Seems like there's a lot of criticism in the comments about this not being "simple". When "simple" is used to describe an app, it can either mean "easy to use" or "minimal infrastructure". People are interpreting it to mean the former, but it's clearly the latter.
I use Obsidian for notes and pen and paper for task management (Bullet Journal), but I always love poking around at productivity apps that value this kind of "simplicity". It's joyful to use my computer as a personal tool to do things the way I want to do them, rather than being at the mercy of whichever app sucks the least. The sad reality is that we're moving ever further away from that style of computing, which makes me value apps like this.
My one piece of constructive criticism would be to rework "Integrations" as "Extensions", maybe each in their own Python module that interfaces with a core API. For example, right now I see the GPT summary integration as a `get_summary()` function in core.py, but it feels like it shouldn't belong there. Spinning off the "integrations" into separate extension modules would not only help with the messaging of Wren being simple, but they would also serve as good examples for users to build their own extension modules. Hell, having a Wren extensions folder in .config would be awesome, like if you could just drop .py files in there to add new extension commands to Wren.

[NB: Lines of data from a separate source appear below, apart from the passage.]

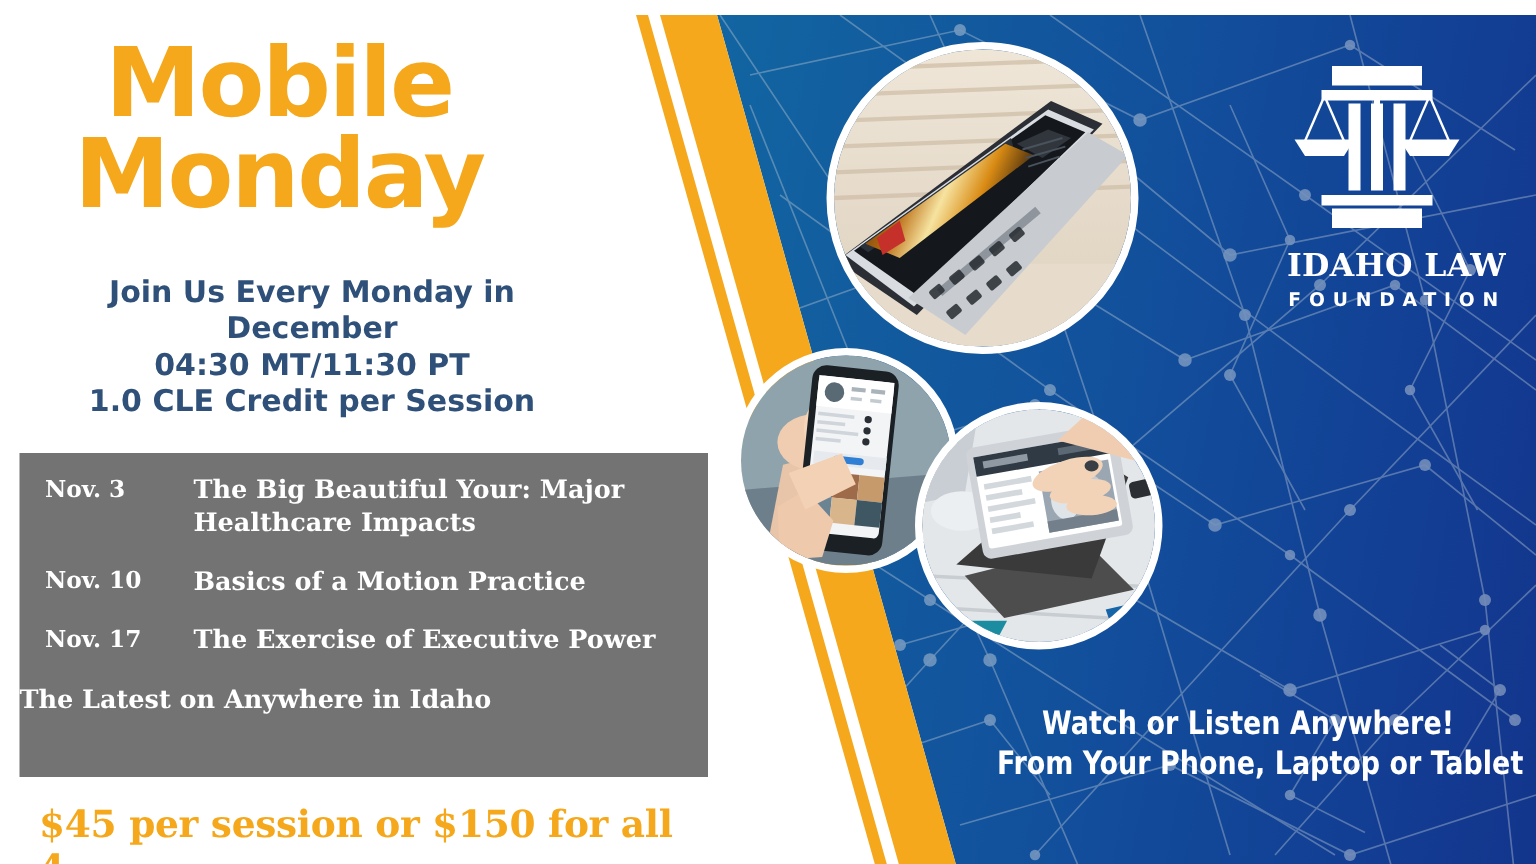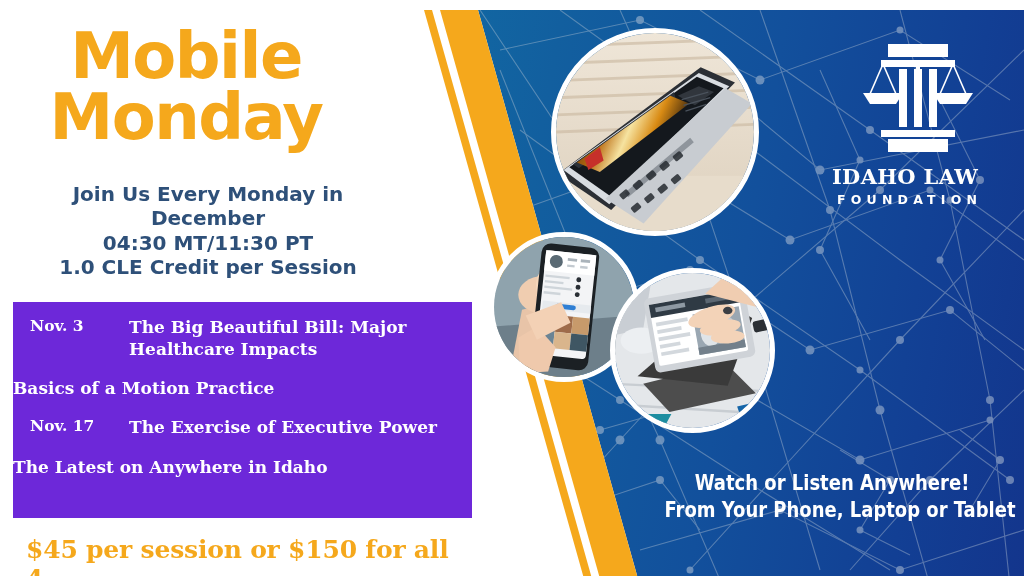"IDAHO LAW" .logo { text-align: left -> right }
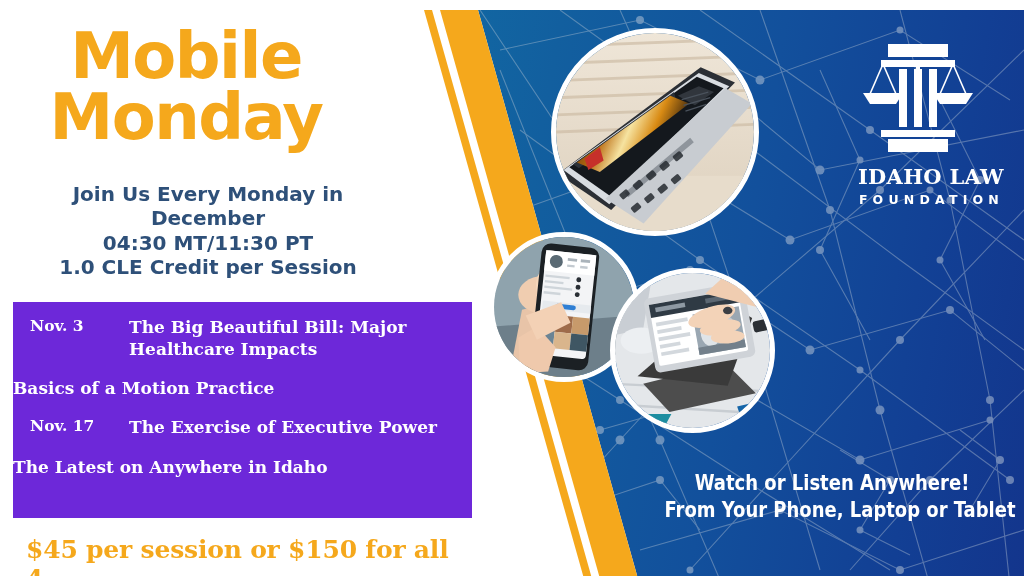"Nov. 3" .schedule { background: #6d28d9 -> #737373 }
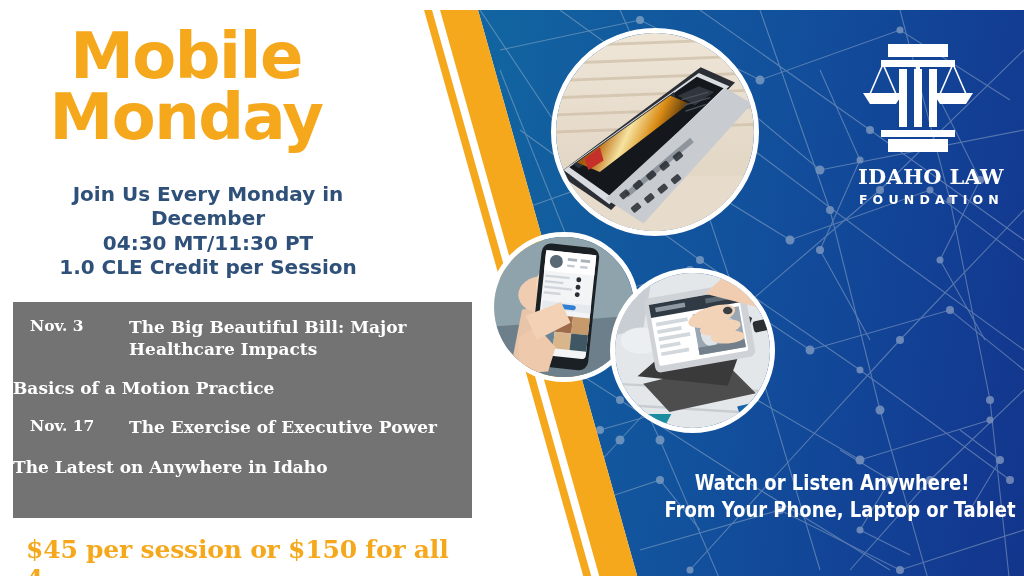"The Big Beautiful Bill: Major" div.stitle { text: Bill -> Your }
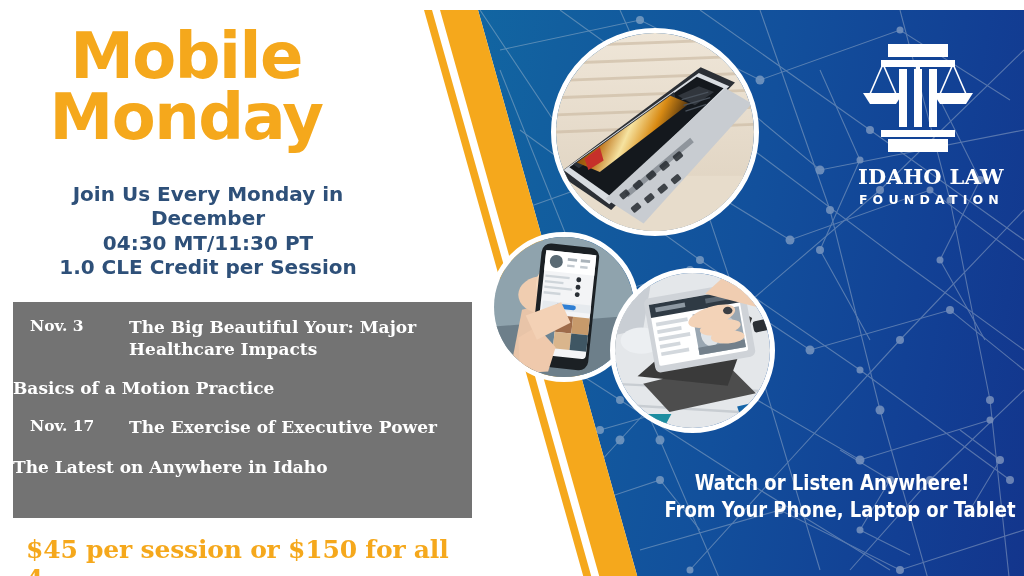"Nov. 10" div.sdate { html: none -> <div>Nov. 10</div> }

Thank you so much for such an insightful comment! I think you touched on some very good points. Generally speaking, the Telegram / HTTP integrations are separate, but you're about the get_summary() function - that's mainly because it's used both in the Telegram bot and in the CLI interface. I love the idea of letting extensions live completely separately from the core, will think more about it!
Hey, I built Wren after being a little frustrated with everything else. I wanted something that let's me (1) enter tasks as quickly as possible, (2) let's me do it on the go, (3) can be easily backed up, (4) requires no fiddling around.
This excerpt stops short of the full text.